看的是《盗梦空间》,近年来不多见的深具奇思妙想的片子,说的是通过侵入别人的梦境,可以将他的某种根深蒂固的念头给拿掉,就像从树上摘下一颗桃子似的。他看到男主人公“心里有座坟,埋着已亡人”,深层意识里一直牵挂着已经香消玉殒的妻子,不由得想,要是真有盗梦这门技术就好了,将自己意识最深处的那个人盗走,不让她再日夜纠缠自己。

书冉见他神情郁郁的,便缠着他问他怎么了。余一知道书冉一旦想知道什么事,一定纠缠到死,再加上自己长久的骨鲠在喉,终于不吐不快:“还记得那篇《那些被淡忘的时光》吧?我因为一个女孩,跑去江南疗伤。一直没告诉你那女孩是谁。其实就是我的前女朋友,姓洛,叫洛宛。本来发愿与我做贫贱夫妻,白首偕老,后来到底觉得贫贱夫妻百事哀,无法忍受,跟我分手了。我虽然伤心,但还可以理解,自己深爱的人能过上好日子,自己即便做不到衷心祝福,起码也不会诅咒恶骂。可是她竟然在与我分手后的一周内就嫁了人。所以,我想可能她早就给我戴上了绿帽子!可她嫁的是个什么人啊,离过婚的老男人,两人年龄相差将近二十岁!”

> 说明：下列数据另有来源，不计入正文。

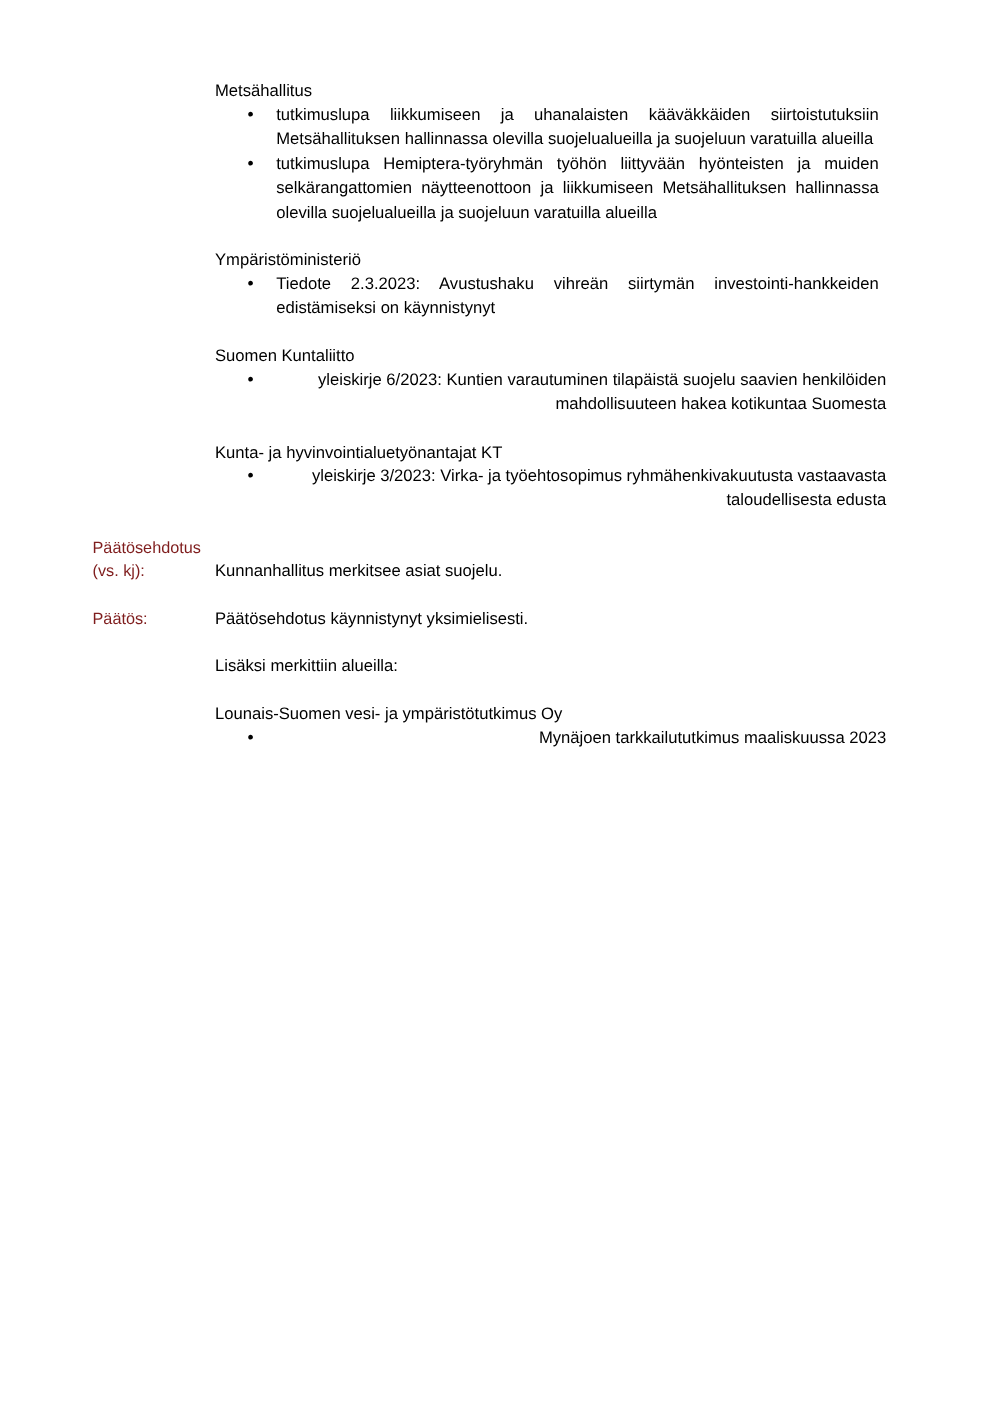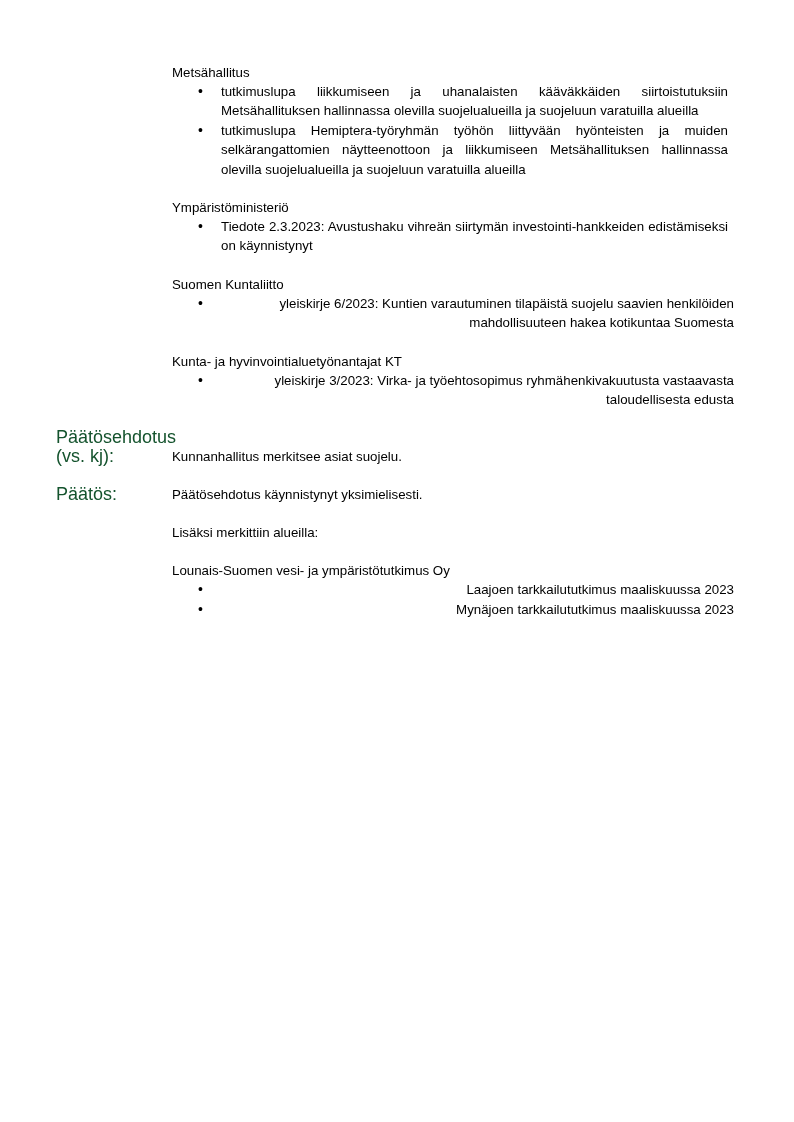"Metsähallitus" .content-col { padding-right: 60px -> 85px }
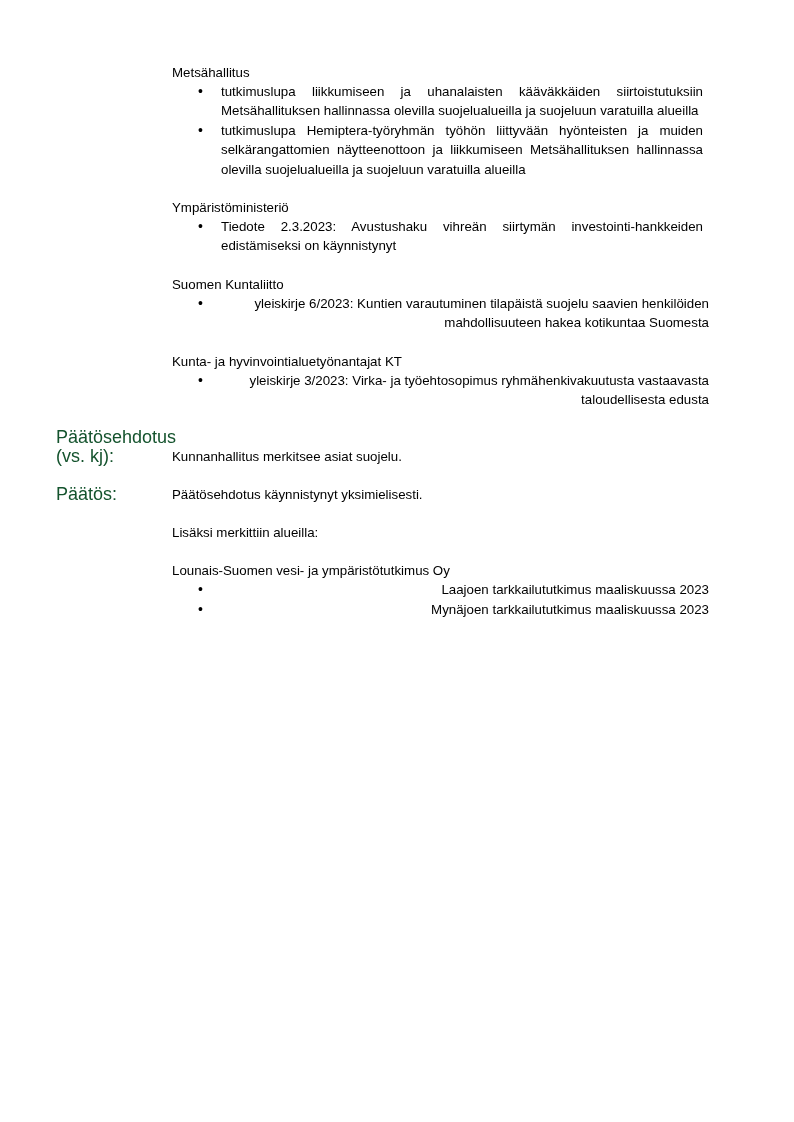"Päätösehdotus" .label-col { color: #14532d -> #7f1d1d; font-size: 18px -> 13px; padding-left: 56px -> 74px }
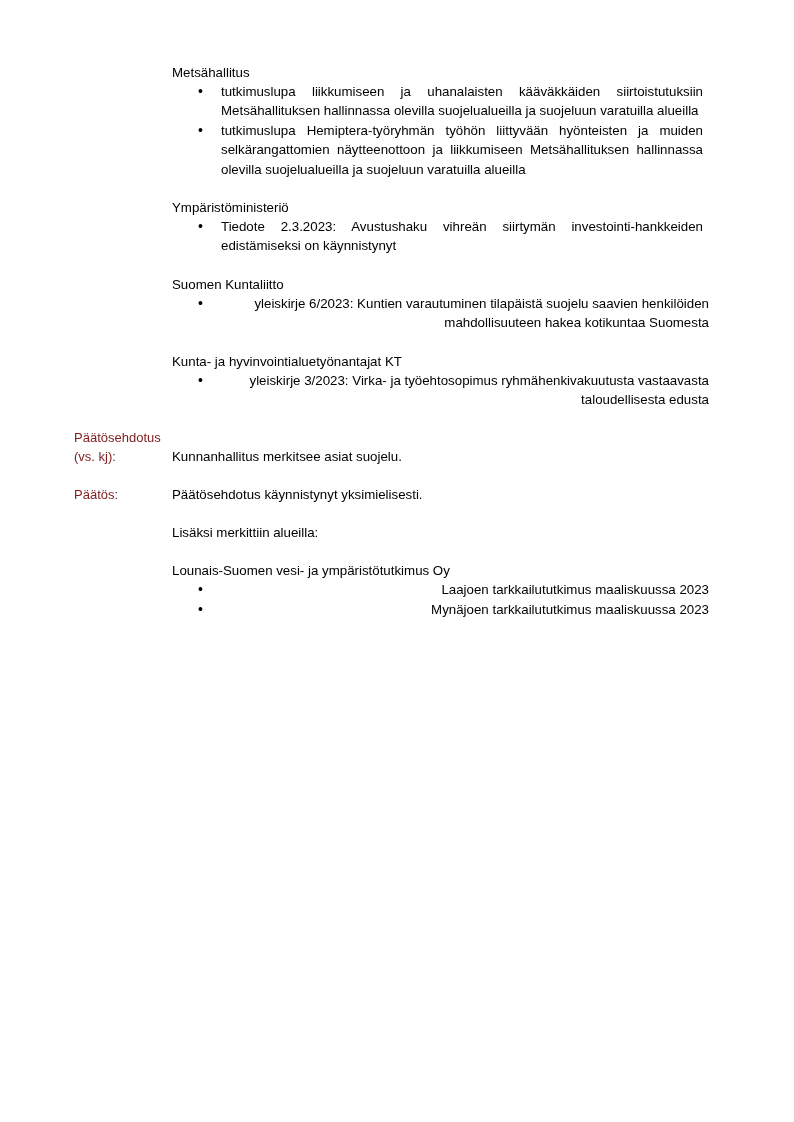"Laajoen tarkkailututkimus maaliskuussa" li { html: <li>Laajoen tarkkailututkimus maaliskuussa 2023</li> -> none }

书冉惊讶得张大了嘴巴。“不是吧?你怎么这么悲催!”她怜惜地看着余一,摸了摸他的头,“别难过了,那个洛宛嫁给那家伙,自己就惩罚了自己。走,去我家,给你看样东西,叫你开心开心。”

她给余一看的是她新买的电脑,台式机,配置豪华。余一说:“这有什么好开心的,你不是有个笔记本吗,怎么又买台式机?铺张浪费的事并不能让我开心。”书冉说:“非也,所谓新的不来,旧的不去,如果不是这个新电脑来我这,那个旧电脑就不会去你那——借给你用了。都什么年代了,写东西还用纸笔,我实在是看不下去。”

余一一听,果然一阵惊喜。当初他和洛宛分手,拿到那笔青春损失赔偿费时,就想买个笔记本;但后来考虑一下,觉得买那个蛋更划算,于是才剜却心头肉,买来一“傻蛋”。他写文章只能写在纸上,积累到一定字数再到网吧里打出来,又累又麻烦,做梦都想拥有一台笔记本电脑,没想到书冉帮他实现了。

“借给你用的,不是送给你哦。所以你不必有什么心理负担。虽然是旧电脑,但性能并不差,无线网络什么的一应俱全,放心使用吧!”书冉说。

余一心里充满感激,他想书冉真是红颜知己,连自己的顾虑都一清二楚,不但奉送电脑,还负责心理抚慰,得友如此,夫复何憾!

余一抱着电脑,兴冲冲地跑回家,却见李定夫妇在蛋里等他,也是一脸喜色。

“一哥,今天下午青青下班,打开小屋的门,你猜发现了什么?我们被偷的钱包!有人从门缝里塞进来的。我们数了,11357块钱,一分都没少!”

余一简直不敢相信自己的耳朵:“真的假的?钱包拿来我看看!”

青青把钱包递给他,里面一大叠钞票,果然不假。

“一定是唐醋逮住了小偷,帮他们要回来的!”余一想,“她铁了心地要做好事不留名!”只是他奇怪,返还欠款,是正大光明的事情,为什么又这样偷偷摸摸地进行?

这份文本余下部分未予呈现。